One more thing in mix.exs — disable compile-time environment validation in your release config:
releases: [my_app: [validate_compile_env: false]]
The build environment and runtime environment are different machines with different env vars. Without this, the release will refuse to start because it detects a mismatch.
Heroicons: skip mix, wire it manually
If your Phoenix app uses heroicons, you have likely already discovered that it tries to do a git clone during compilation. That does not work in a Nix sandbox. The fix is to fetch heroicons separately and symlink it into deps/:
heroiconsSrc = pkgs.fetchFromGitHub {
owner = "tailwindlabs";
repo = "heroicons";
rev = "v2.2.0";
hash = "sha256-...";
};
In the package’s preBuild:
preBuild = ''
mkdir -p deps
ln -sf ${heroiconsSrc} deps/heroicons
'';
Mirror this in your devShell so local development sees the same thing:
shellHook = ''
mkdir -p deps
ln -sfn ${heroiconsSrc} deps/heroicons
'';
Both environments resolve heroicons identically. No hex install, no git clone, no network.
The multi-instance module
The core idea is an instances attrset where each key is an instance name and each value is a submodule with its own ports, database, secrets, and system user. One NixOS module produces N systemd services, N PostgreSQL databases, and N nginx vhosts from a single declaration.
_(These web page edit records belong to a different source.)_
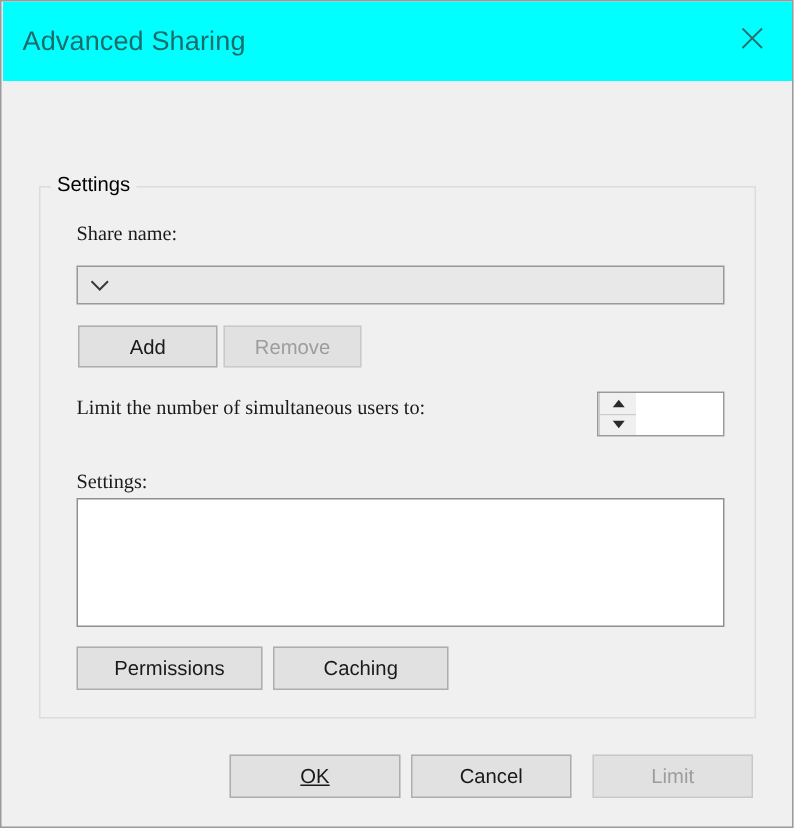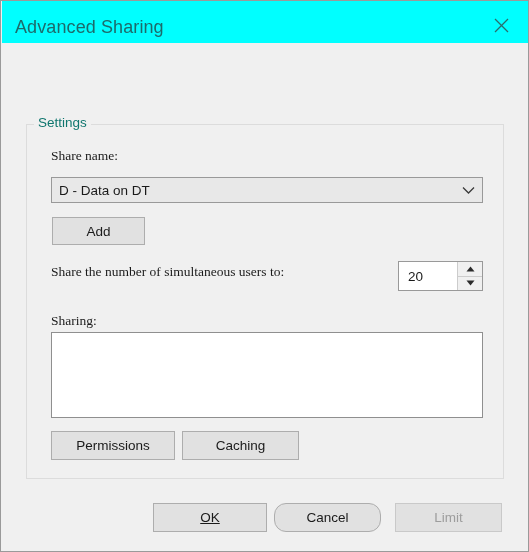"Advanced Sharing" .titlebar { height: 42px -> 53px }
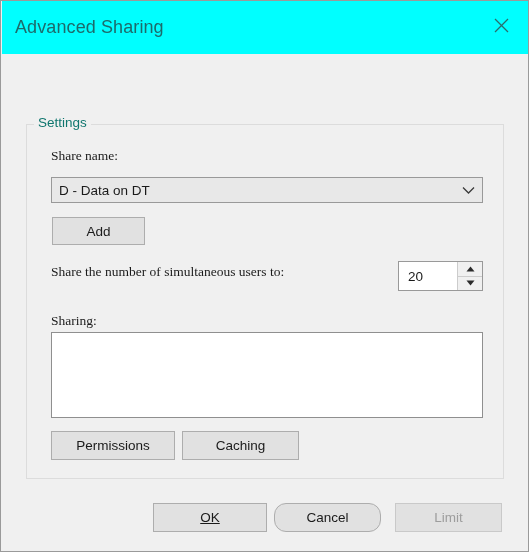"Settings" .groupbox-legend { color: #0f766e -> #000000 }
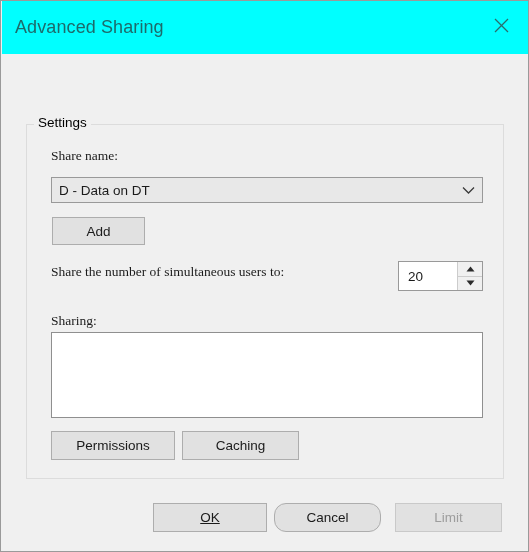"D - Data on DT" span.combo-value { html: <span>D - Data on DT</span> -> none }
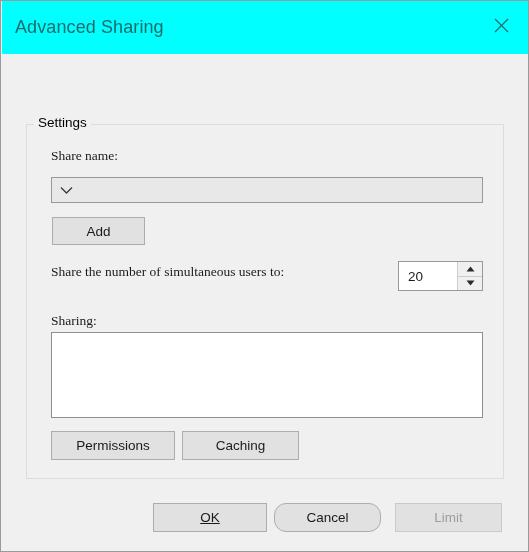"Remove" div.btn { html: none -> <div>Remove</div> }
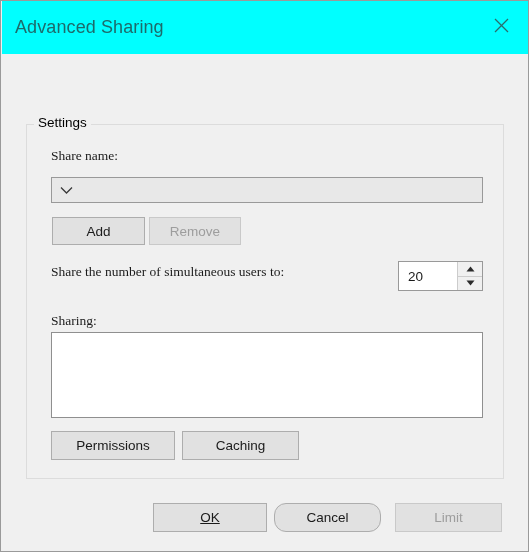"Share the number of simultaneous" div.field-label { text: Share -> Limit }
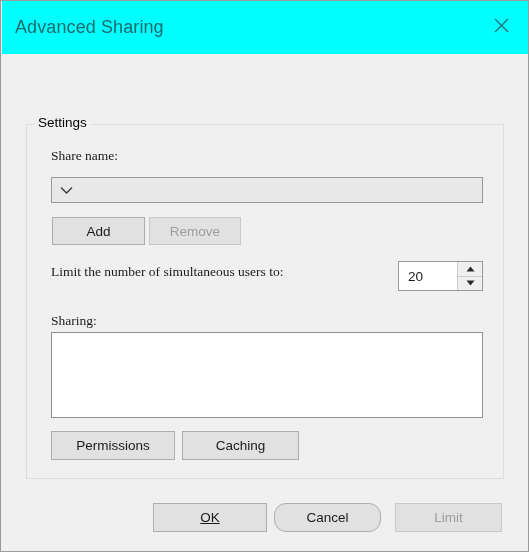"20" span.spinner-value { html: <span>20</span> -> none }
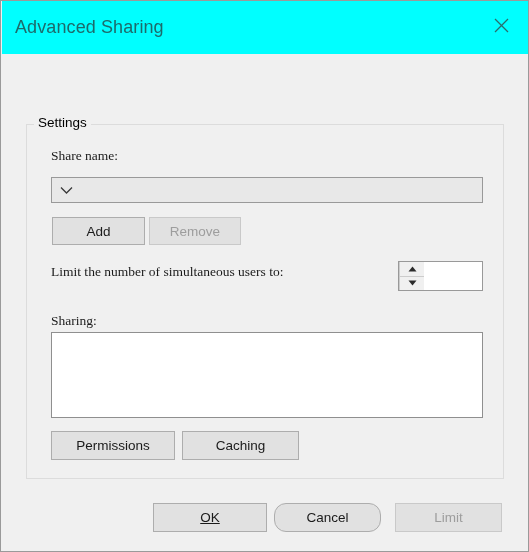"Sharing:" div.field-label { text: Sharing -> Settings }
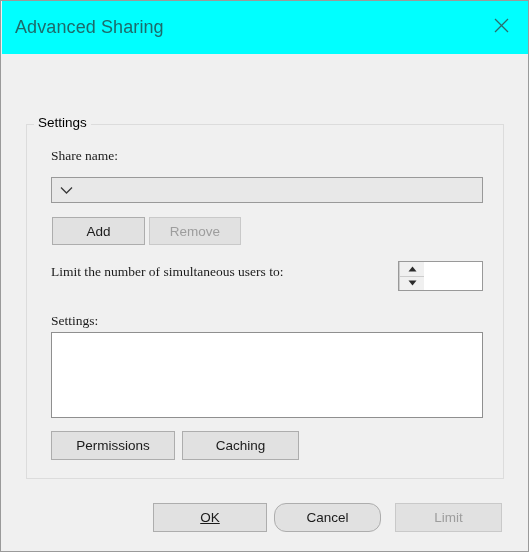"Cancel" #cancel-button { border-radius: 12px -> none }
Start with the root options:
options.services.myApp = {
instances = mkOption {
type = types.attrsOf (types.submodule instanceModule);
default = {};
};
package = mkOption { type = types.package; };
};
The instance submodule defines everything an instance needs to run:
instanceModule = { name, config, ... }: {
options = {
enable = mkOption { type = types.bool; default = true; };
package = mkOption { type = types.package; default = cfg.package; };
user = mkOption {
type = types.str;
default = "my_app_${sanitizeName name}";
};
group = mkOption { type = types.str; default = config.user; };
listenAddress = mkOption { type = types.str; default = "127.0.0.1"; };
port = mkOption { type = types.port; default = 4000; };
metricsPort = mkOption { type = types.nullOr types.port; default = null; };
host = mkOption { type = types.str; };
scheme = mkOption {
type = types.enum [ "http" "https" ];
default = "https";
};
secretKeyBaseFile = mkOption { type = types.path; };
database = {
host = mkOption { type = types.str; default = "/run/postgresql"; };
name = mkOption { type = types.str; default = config.user; };
passwordFile = mkOption {
type = types.nullOr types.path;
default = null;
};
};
autoMigrate = mkOption { type = types.bool; default = false; };
nginxHelper = {
enable = mkOption { type = types.bool; default = false; };
domain = mkOption { type = types.str; default = config.host; };
enableACME = mkOption { type = types.bool; default = false; };
};
};
};
Note the sanitizeName helper — NixOS system users cannot have dashes:
sanitizeName = name: builtins.replaceStrings [ "-" ] [ "_" ] name;
An instance named "production" gets user my_app_production. An instance named "us-east" gets user my_app_us_east. Without this, NixOS will reject the user creation and the error message will not point you anywhere useful.
Filtering instances
Not every piece of config applies to every instance. An instance using an external database should not trigger local PostgreSQL provisioning. An instance without nginx should not generate a vhost. Filter the instances into categories early:
enabledInstances = filterAttrs (_: icfg: icfg.enable) cfg.instances;
localPgInstances = filterAttrs (_: icfg:
icfg.database.passwordFile == null
) enabledInstances;
nginxInstances = filterAttrs (_: icfg:
icfg.nginxHelper.enable
) enabledInstances;
Then gate each config section on the relevant subset. This prevents one instance’s settings from dragging in services that another instance does not need.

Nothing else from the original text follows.